Reading Difficulties
Step 2: Reflect on this research and your practice
After reviewing the articles, review the six findings of the Preventing Reading Difficulties Study and consider how these findings are applicable to adult education.
The report identifies six opportunities that, if accessible to every child, would greatly decrease the risk of reading difficulties:
- Support for the acquisition of language and of sufficient metalinguistic awareness to approach the segmentation of speech into smaller units that could be related to alphabetic writing
- Exposure to print and literacy uses and functions
- Development of enthusiasm for reading
- Opportunities to grasp and master the alphabetic principle
- Access to preventive services if needed
- Access to intervention as soon as reading difficulties emerge
Reflect on the following questions:
- How might the personal and social backgrounds of your adult students have contributed to their difficulties in acquiring reading skills?

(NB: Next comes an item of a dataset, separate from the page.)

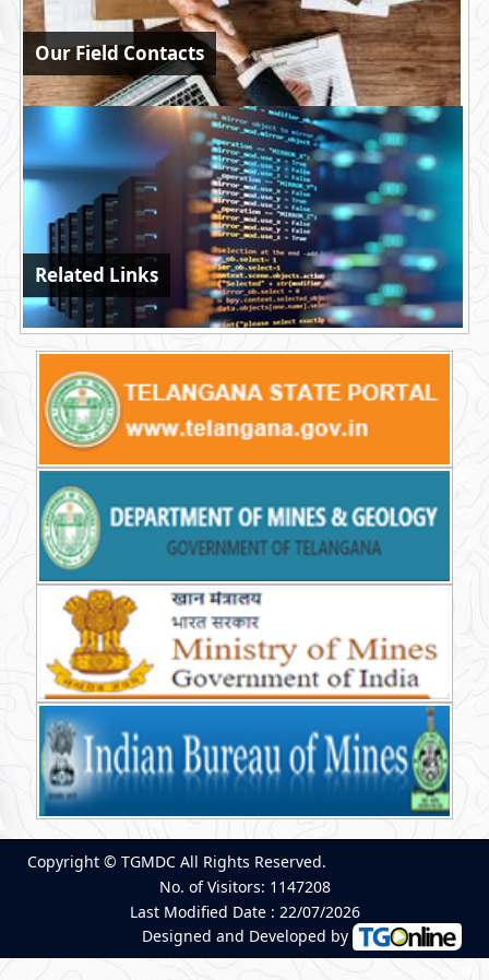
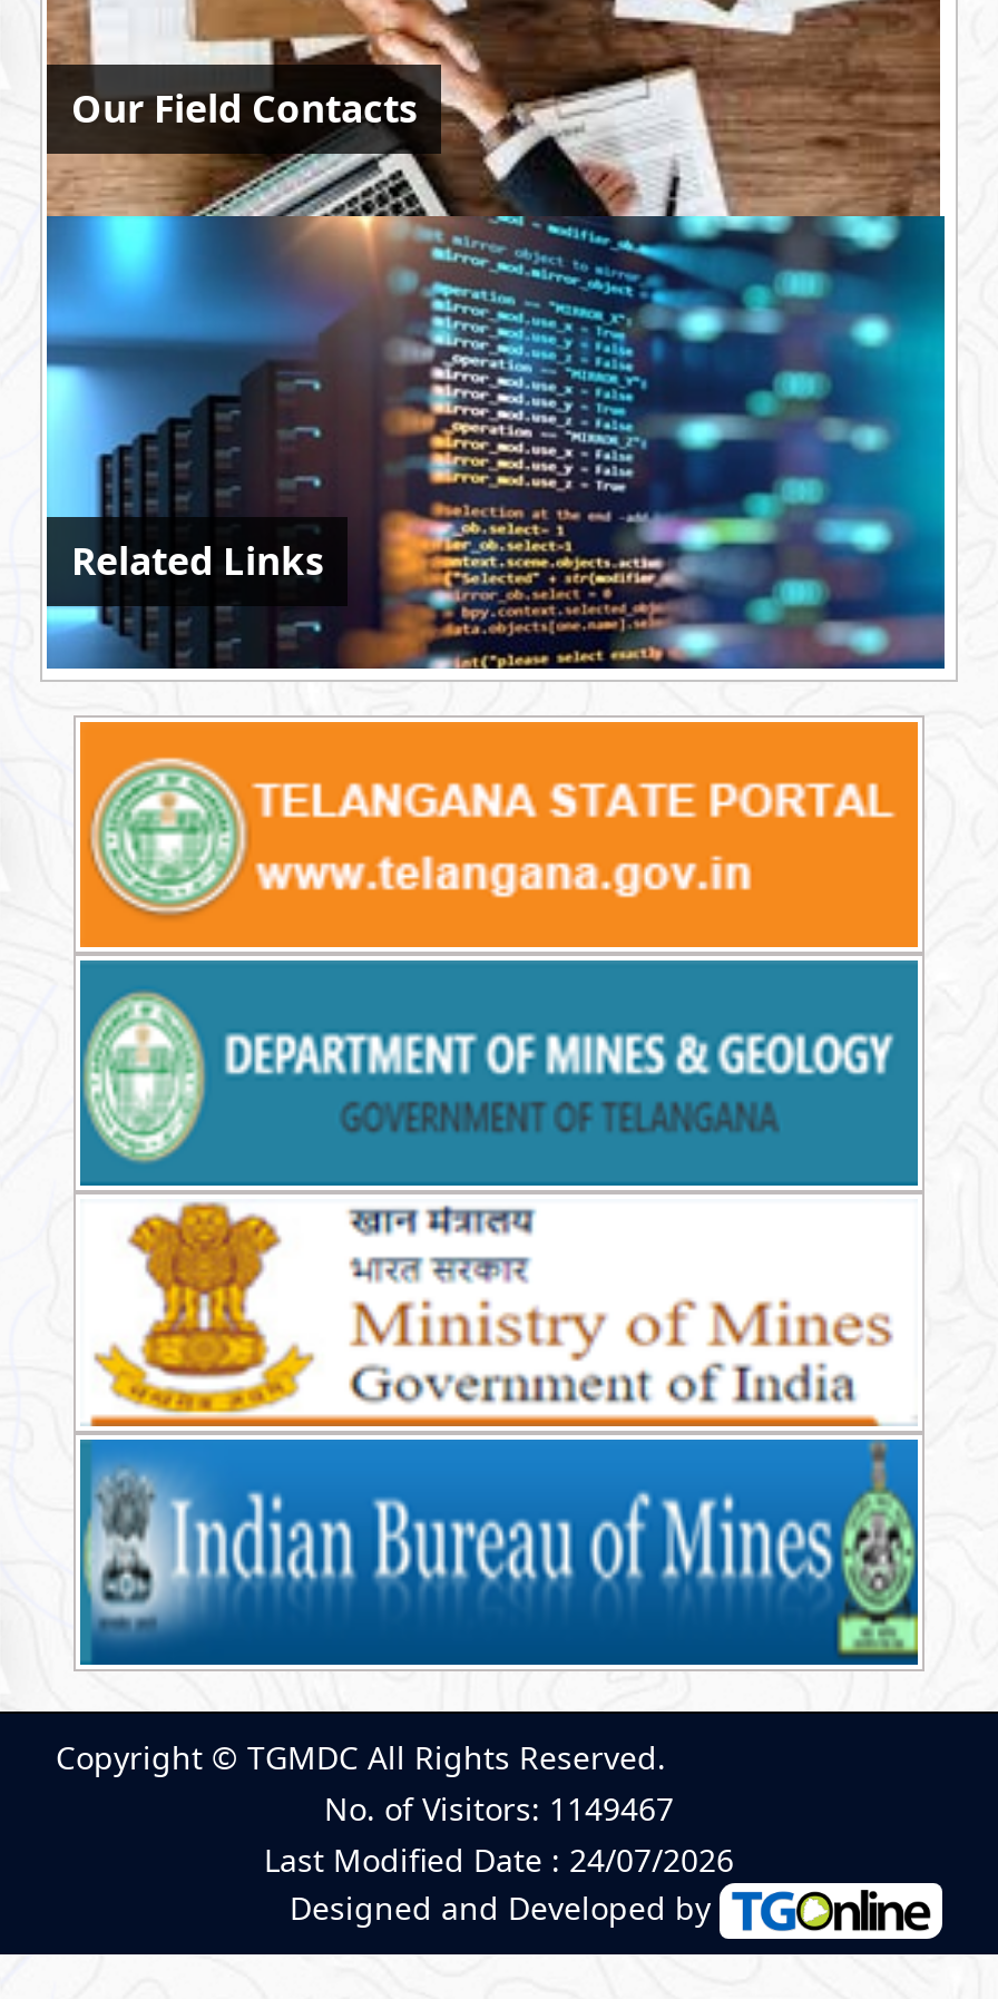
[159,876,330,897] No. of Visitors: 1147208 -> [324,1787,674,1829] No. of Visitors: 1149467
[129,901,360,922] Last Modified Date : 22/07/2026 -> [264,1838,734,1881] Last Modified Date : 24/07/2026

- Which of these opportunities can you identify as not having been available to the adult students with whom you work?
- What ideas and examples might you provide to support the Matthew Effects theory? And, what reasons and examples might you use to argue against or disprove the theory?
- “We cannot expect to solve the problems of adult literacy achievement by focusing exclusively on better methods for teaching reading. Improving the quality of adult learners’ lives more broadly is not only socially responsible, but necessary.” Do you agree with the authors’ concluding statements? Why or why not?